Note: This post is the first installment in my author’s commentary for Eternal Empire, covering the prologue.

A few years ago, at my beloved Newberry Library Book Fair, I picked up a copy of Rembrandt’s Eyes by Simon Schama. Because I got it on the last day, in which all prices are cut by half, I ended up buying it for only four dollars. I’d wanted to check it out ever since it was first published, and it’s typical of a lot of the books I buy these days—a big, beautiful tome that I might never read from cover to cover, but which makes me happy whenever I see it on the shelf. I’m conscious of the fact that this strays a bit from my own conception of a working library: like Umberto Eco, I may not have read all the books I own, but I’d like to think that each one is there for a reason. A single idea, a moment of clarity, even a loving hour’s browse is enough to justify a purchase. At some point shortly thereafter, then, I sat down with Rembrandt’s Eyes and simply turned the pages, trying to get a bird’s eye view of what it had to offer. About about halfway through, I stumbled across a story that caught my attention at once: Schama’s detailed account of the bizarre act of vandalism in which a young Lithuanian knifed and threw acid at Rembrandt’s Danaë at the Hermitage. I made a note of it. And it eventually formed the basis for the prologue to Eternal Empire.

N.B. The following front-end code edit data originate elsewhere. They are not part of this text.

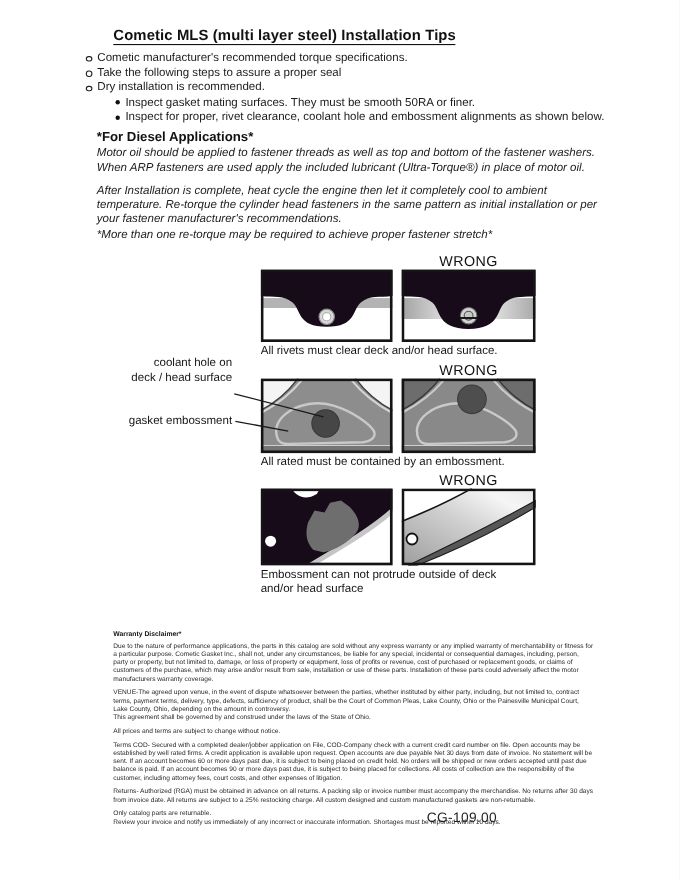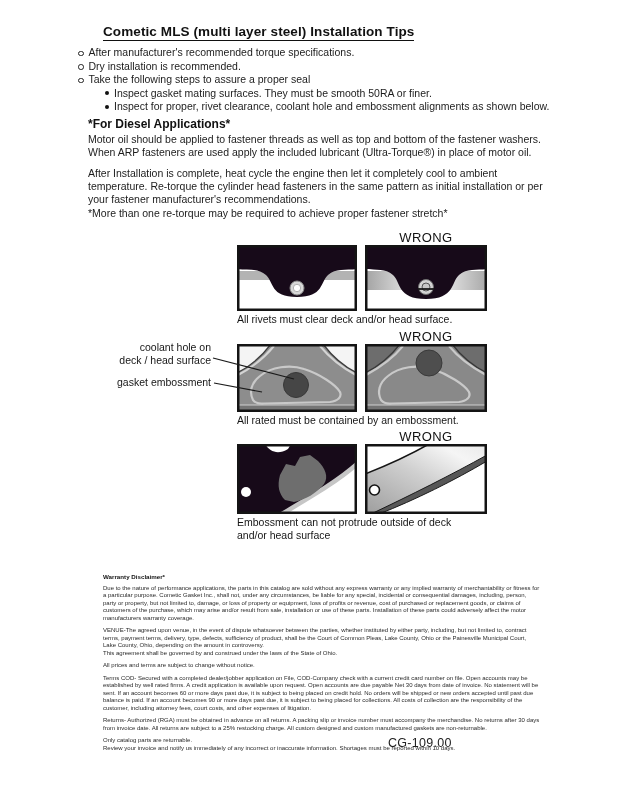"After manufacturer's recommended torque" span { text: After -> Cometic }
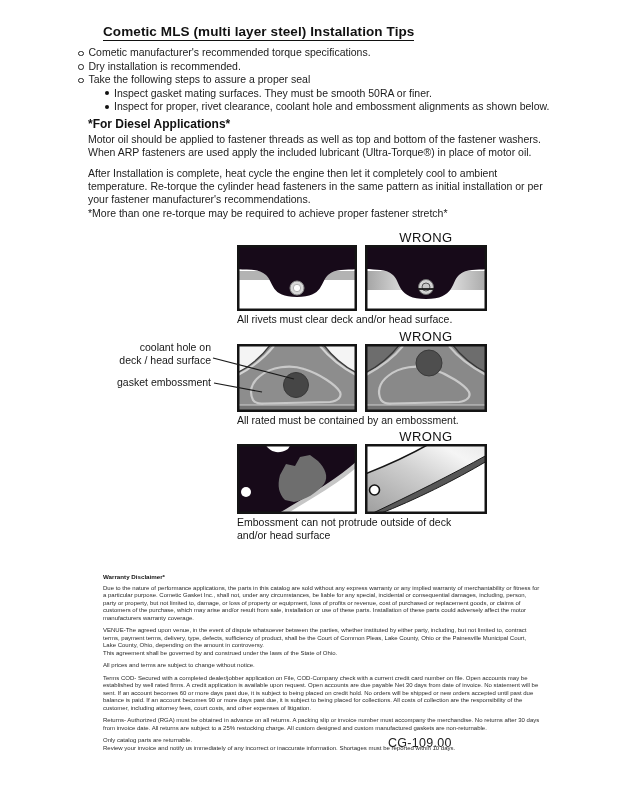"Dry installation is recommended." div.bullet { order: before "Take the following steps to" -> after "Take the following steps to" }
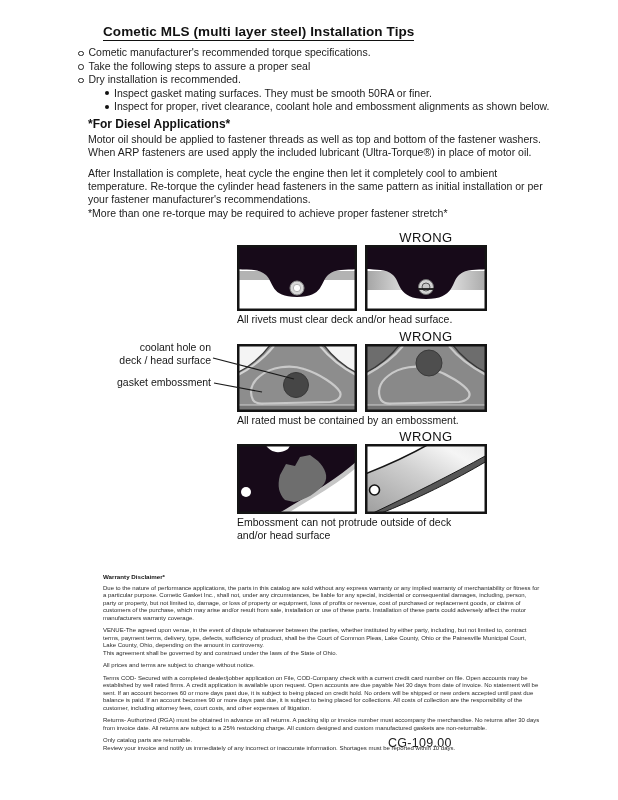"Motor oil should be applied" .bodyp { font-style: none -> italic }
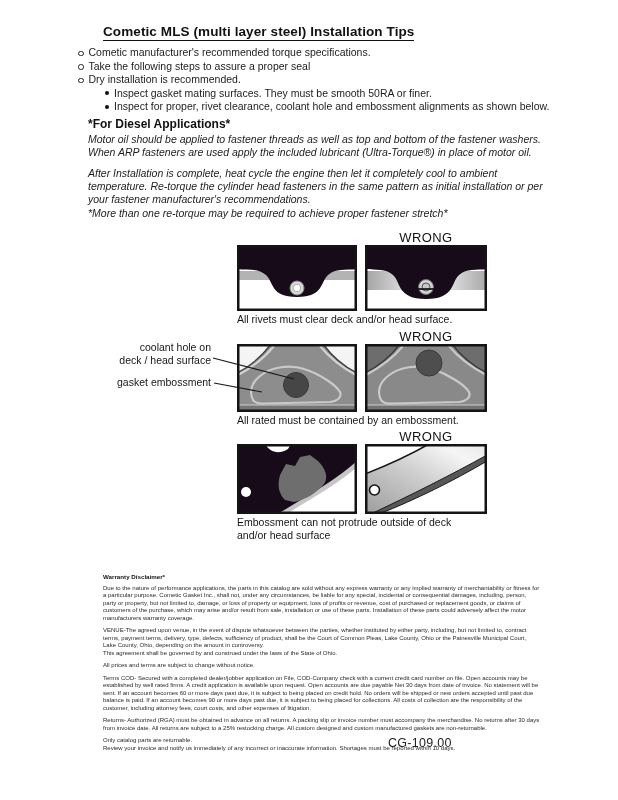"coolant hole on" .ann1 { top: 341px -> 324px }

It’s one of my favorite memories from writing any of my novels, because it represents a rare successful example of what writers are supposed to be doing all the time. In theory, we’re always on the lookout for material, and when we notice an interesting anecdote or instance of human behavior, it really ought to go right in the notebook. Practically speaking, of course, we’re more likely to forget it. If I happened to cling to this particular idea, it’s because I was primed for it: at the time, I was still working on City of Exiles, and the prospect of a third novel in the series was actively on my mind. So I actually wrote it down, as a good writer should, telling myself that it would make for a nice, arresting opening. At first, I didn’t know how it would tie in with the larger story I was slowly beginning to glimpse, but I arrived fairly quickly at one possible solution—that the destruction of a painting could serve as an attempt to convey a message, via press coverage of the incident, that a desperate intelligence operative couldn’t communicate in any other way. (If this sounds a little familiar, it may be because it isn’t far off from the premise of Borges’s story “The Garden of Forking Paths,” and I acknowledge the influence in the epigraph.)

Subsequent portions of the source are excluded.